Knewton was founded by Jose Ferreira in 2008. The company has about 150 staffers at its offices in New York City’s Union Square. Knewton is looking to add as many as 100 more employees after securing an additional $51 million in investment capital in December, and it plans to use the money to expand to Europe, the Middle East, South America, and other overseas regions. The new round of investment was led by U.K. venture capital firm Atomico and included GSV Capital, Accel Partners, Bessemer Venture, and others.

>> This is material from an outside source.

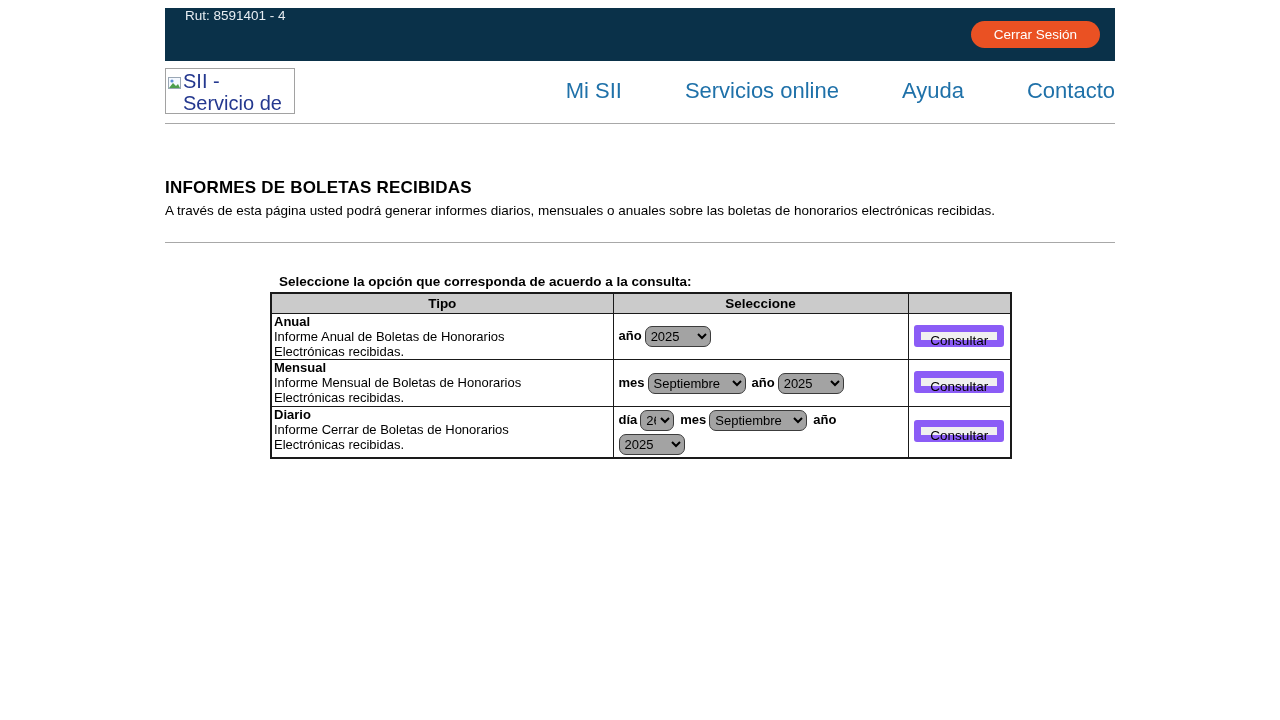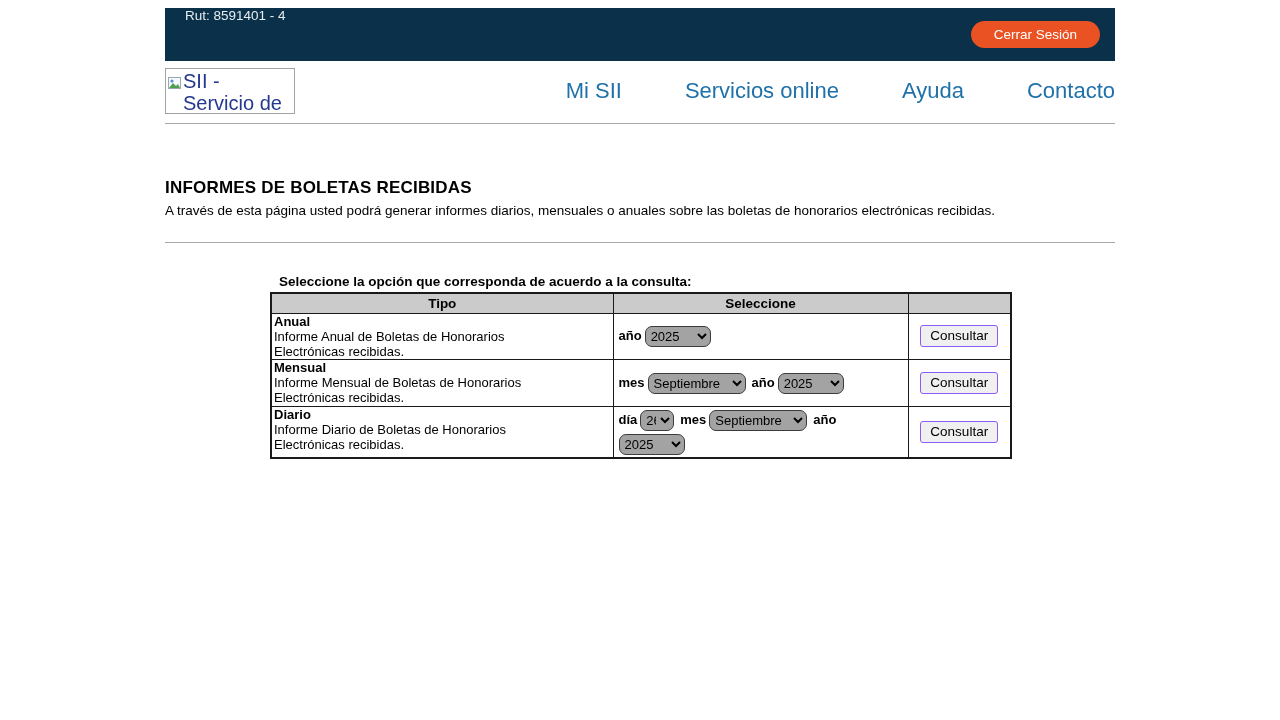"Consultar" button.consultar-btn { border: 1px solid #8b5cf6 -> 7px solid #8b5cf6 }
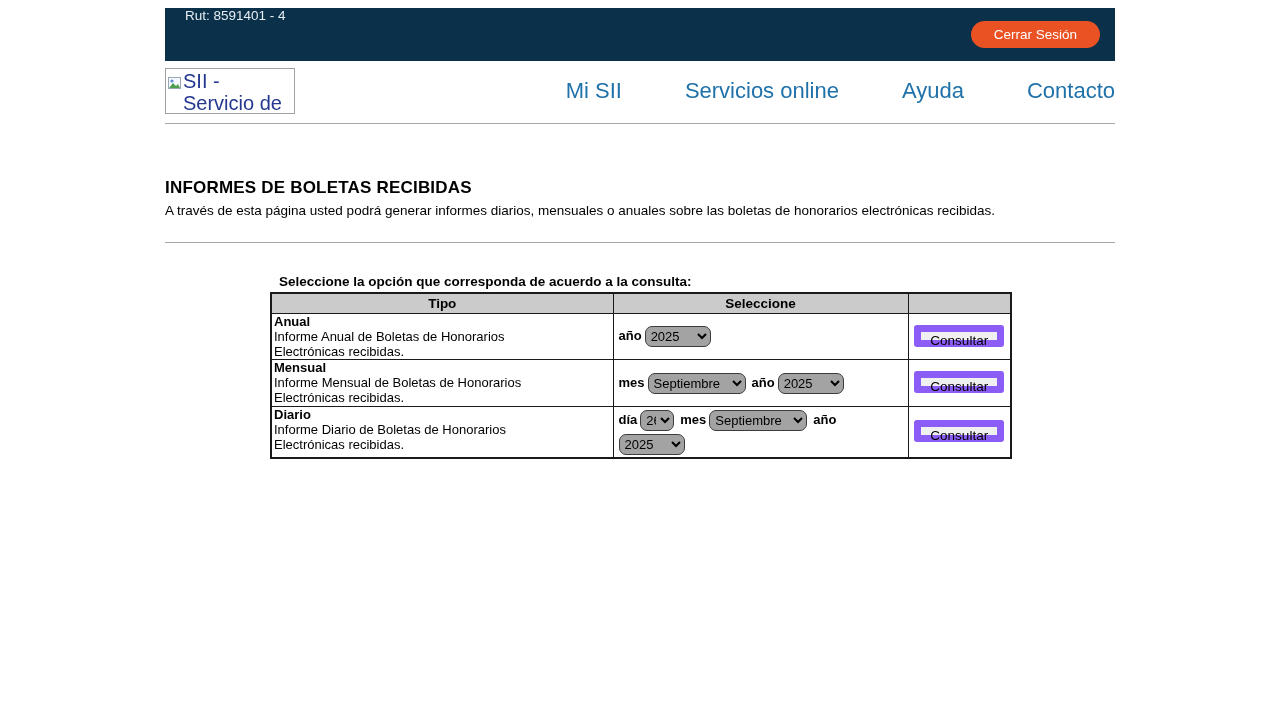"Informe Diario de Boletas de" div.row-desc { text: Diario -> Cerrar }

Sara Ittelson, Knewton’s director of business development, described the content partnership with Cengage as a process of providing publishers with access to Knewton’s application program interface (API), which enables access to a variety of proprietary data and content, allowing publishers to embed Knewton technology into digital texts from any content platform. “Our API allows our products to connect to our partner products,” Ittelson said. “When a student uses MindTap, behind the scenes, Knewton technology will broadcast what happens with each nugget of content” back to Knewton servers, which can then adjust the tools and the student’s learning path on the fly. Ittelson said, “We crunch the data on what the student learned, and the effectiveness of the content.” Once the company receives the data, the software can personalize the content, offer tests and quizzes targeting the student’s needs, and, eventually, even optimize which types of content are provided at each point in the day. “We can determine how to use the content better,” she said, adding, “we get lots of data that can shed light on the learner.”
In addition to Cengage, Knewton partners include Pearson, Gutenberg Technologies, Cambridge University Press, Macmillan, Houghton Mifflin Harcourt, John Wiley, and Triumph Learning. “We have worked directly with schools—Arizona State University was one—but now we focus on offering our API to publishers,” Ittelson noted. Through these partners, she added, “millions of students will be using content embedded with Knewton technology.”
“We built Knewton to be agnostic about platforms and flexible, so it can work with K-12, higher ed, or lifelong learning,” Ittelson said. “So we’ll be partnering with more publishing folks.”